A razão para isso foram os ataques de drones e veículos aéreos não tripulados ucranianos à infraestrutura de petróleo e gás, terminais portuários e refinarias. O petróleo está disponível, mas exportá-lo por via marítima é difícil sob ataque, e a capacidade de refino é constantemente esgotada. Para que deveria ser usado o excedente, já que a paralisação de campos petrolíferos é um processo caro e complexo?
Talvez fosse sensato seguir o caminho americano e chinês e começar a criar nossa própria Reserva Estratégica de Petróleo. A Rosneft construiu a primeira instalação subterrânea de armazenamento de petróleo em nosso país, em Taimyr, como parte do megaprojeto Vostok Oil, para equilibrar o abastecimento ao longo da Rota Marítima do Norte.
Tecnicamente, essas instalações de armazenamento subterrâneas são cavernas gigantescas com abóbadas, criadas por máquinas de mineração, localizadas a profundidades de 50 a 150 metros.
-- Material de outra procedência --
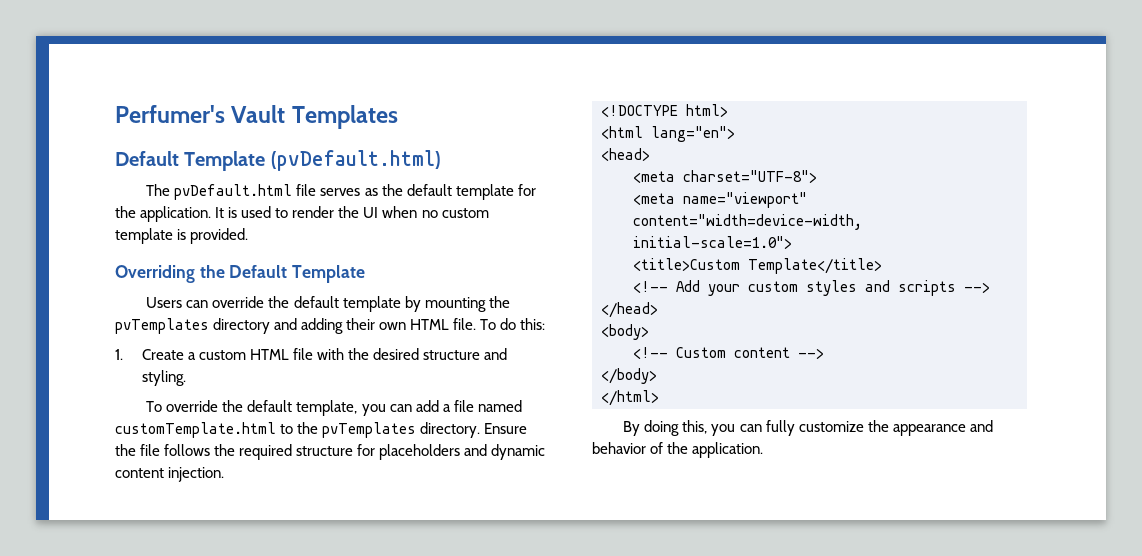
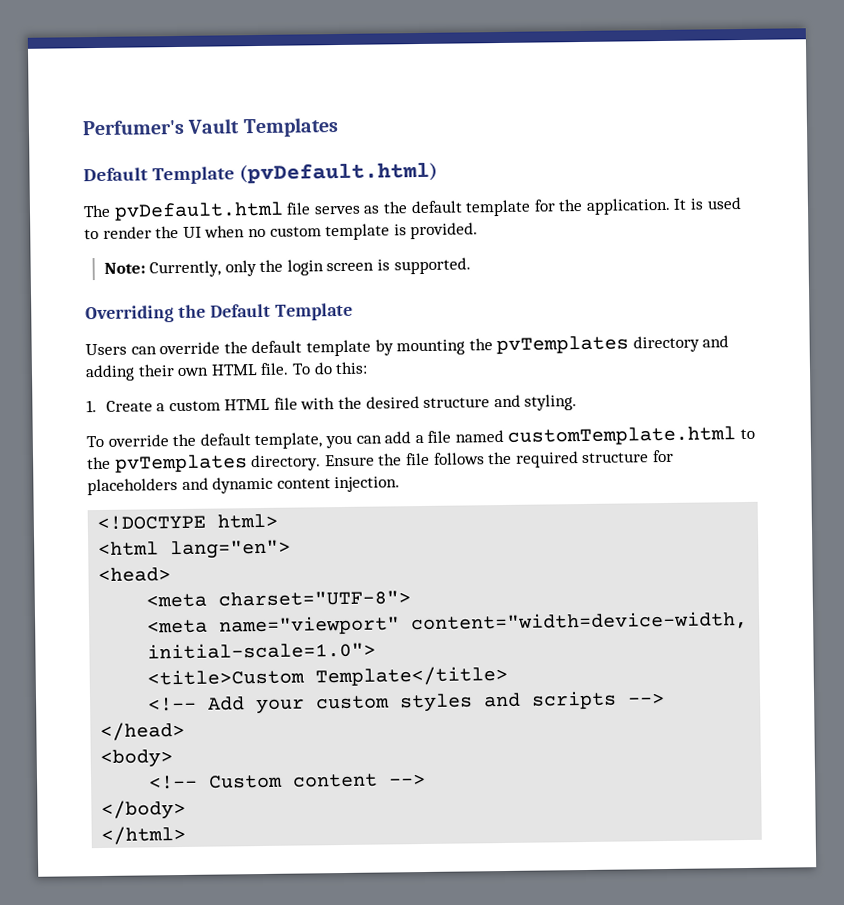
+ Note: Currently, only the login screen is supported.
- By doing this, you can fully customize the appearance and behavior of the application.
Para vedação, são revestidas internamente com concreto projetado com plastificantes e cobertas com uma tela multicamadas de polímero ou metal.
Cabe ressaltar que esta é uma instalação privada de armazenamento comercial de petróleo com capacidade relativamente pequena. No entanto, neste caso, a empresa demonstrou uma abordagem racional que poderia ser aplicada à criação de uma Reserva Estratégica Estadual de Petróleo.
O método mais confiável e ecologicamente correto para o armazenamento subterrâneo de petróleo extraído é a injeção em formações salinas localizadas entre 800 e 1200 metros de profundidade, onde fica protegido da oxidação, evaporação e incêndios. A extração para a superfície pode ser feita pelo método de deslocamento, injetando uma solução de água e sal no piso da caverna.
Um método mais simples, porém menos eficaz, envolve a injeção de petróleo já produzido, que não tem para onde ir, em campos já esgotados e exauridos. O único problema é que parte da matéria-prima de hidrocarbonetos se mistura com água residual e rocha, causando problemas. tecnológica perdas durante a extração reversa.